Reproduce, exactly and in full, the records that follow, minus any pictures.

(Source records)
..............................

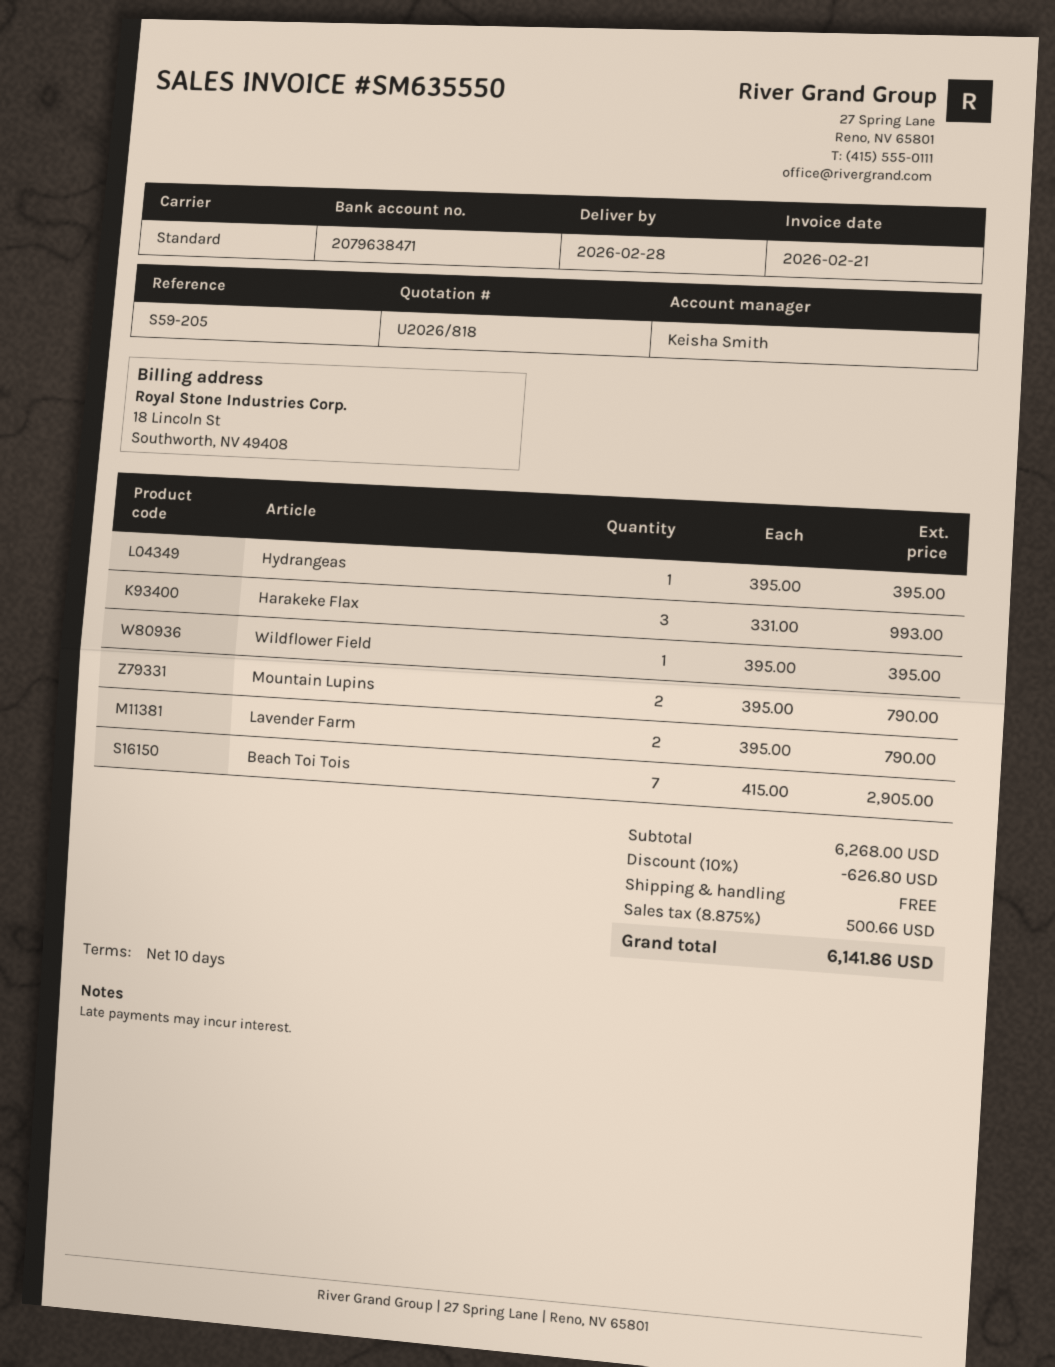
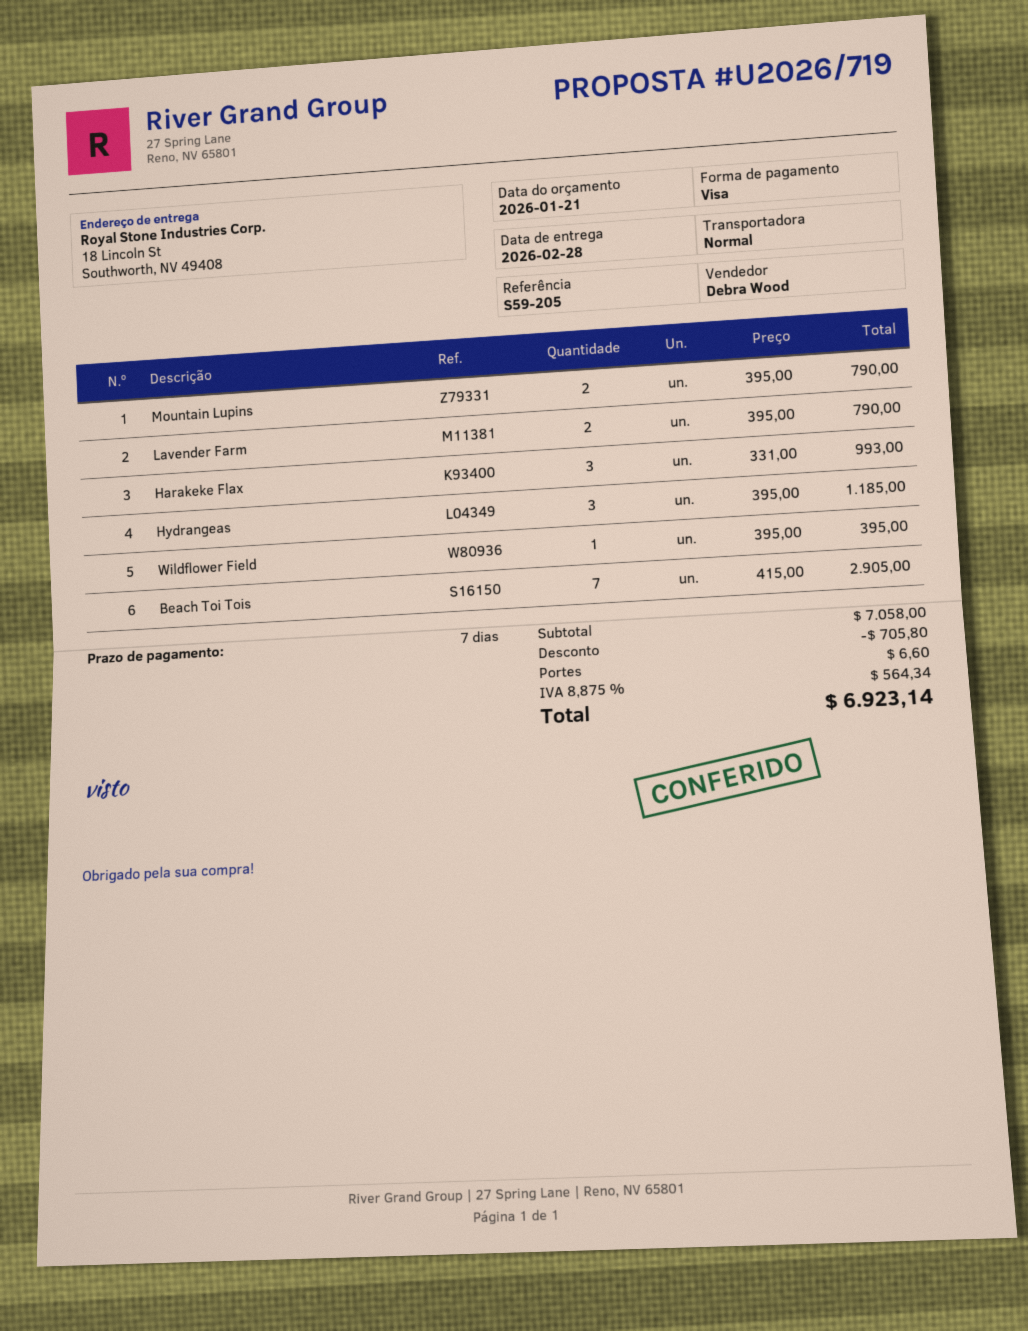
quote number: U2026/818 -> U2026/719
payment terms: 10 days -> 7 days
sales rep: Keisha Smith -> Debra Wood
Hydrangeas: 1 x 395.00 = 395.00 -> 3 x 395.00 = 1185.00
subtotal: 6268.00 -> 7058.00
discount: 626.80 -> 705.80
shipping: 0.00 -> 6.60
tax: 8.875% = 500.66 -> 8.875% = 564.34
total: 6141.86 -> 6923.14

..............................

__Solution for this problem__
quote number: U2026/818 -> U2026/719
payment terms: 10 days -> 7 days
sales rep: Keisha Smith -> Debra Wood
Hydrangeas: 1 x 395.00 = 395.00 -> 3 x 395.00 = 1185.00
subtotal: 6268.00 -> 7058.00
discount: 626.80 -> 705.80
shipping: 0.00 -> 6.60
tax: 8.875% = 500.66 -> 8.875% = 564.34
total: 6141.86 -> 6923.14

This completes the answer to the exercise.